Of course there are a lot of issues still needing solutions.
If you re-read my comment you will see that I acknowledged this won’t work for everyone. Quite far removed from how you portray my comment.
You’ve also made several poorly chosen points that are easily refuted. Perhaps if you want to engage with sincerity and read what people say, your experience here will be better.
You and I both agree a lot of improvements are needed. In the meantime watching evolutionary-paced progress crawl along can be frustrating for sure.
There’s something fascinating though about the difference between what we impatiently want to see, asap, as consumers, and how stuff actually gets done. And you touched on it with the rich people toy comment. The people who can figure out the steps to get from here to there — some of which steps take us through stages that look quite non-ideal along the way — those people really have some special insight or talent.

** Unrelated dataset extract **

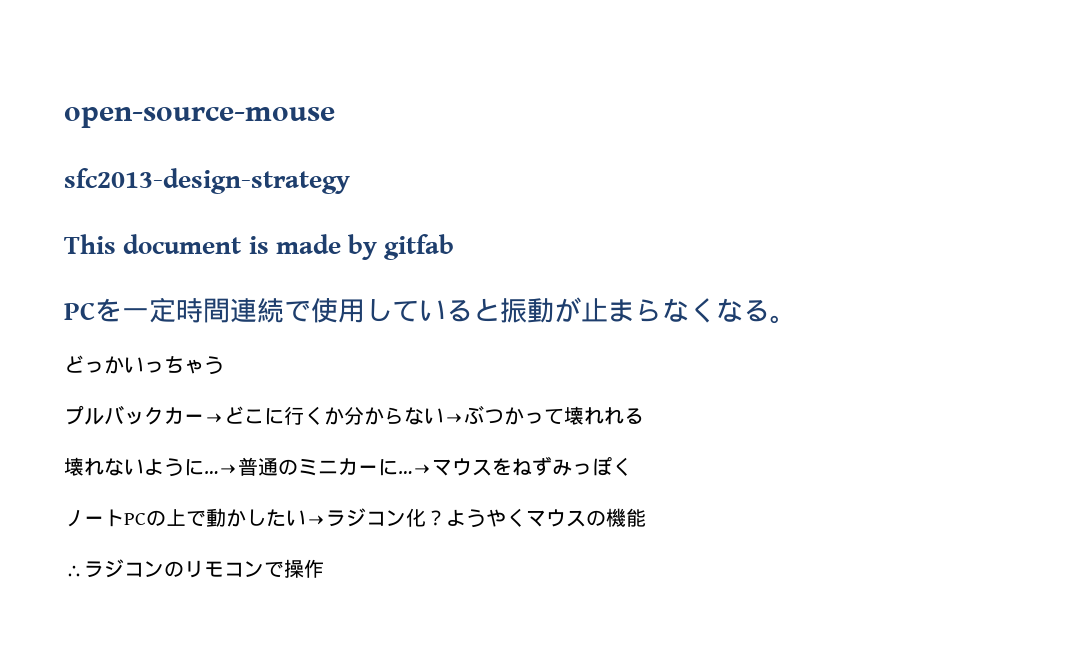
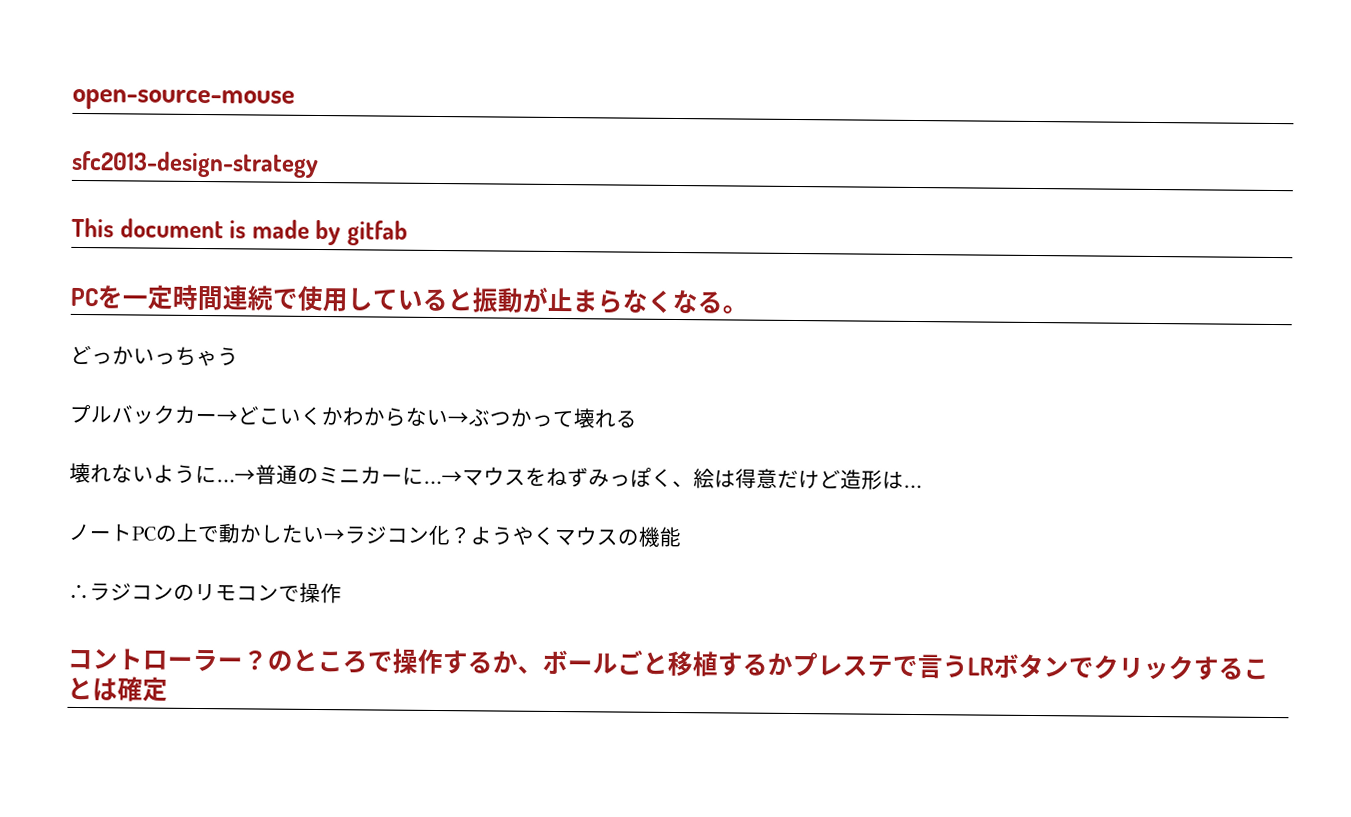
[264,406,364,425] に行くか分 -> [279,406,364,426] いくかわ
[604,407,624,425] れ -> (616, 418) none
(632, 466) none -> [672,468,922,490] 、絵は得意だけど造形は…
(324, 568) none -> [67,648,1269,681] [67,676,168,702] // コントローラー？のところで操作するか、ボールごと移植するかプレステで言うLRボタンでクリックすることは確定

I find this amazing. Who would have thought that the way to get eco friendly cars to take off would have been to leverage humans’ enjoyment of endorphins? Pretty nonlinear thinking, but it’s working, in the case of Tesla.
(I say it’s working because it helped (or frankly, enabled, full stop) the company to even survive at all to this point. If they had tried to move straight to a cheap model on day 1, there would be no Tesla Inc. today. And now it’s putting pressure on other car companies to catch up. Anyone who thinks it is easy to finance a company while starting with a low priced model is free to try doing so, of course.)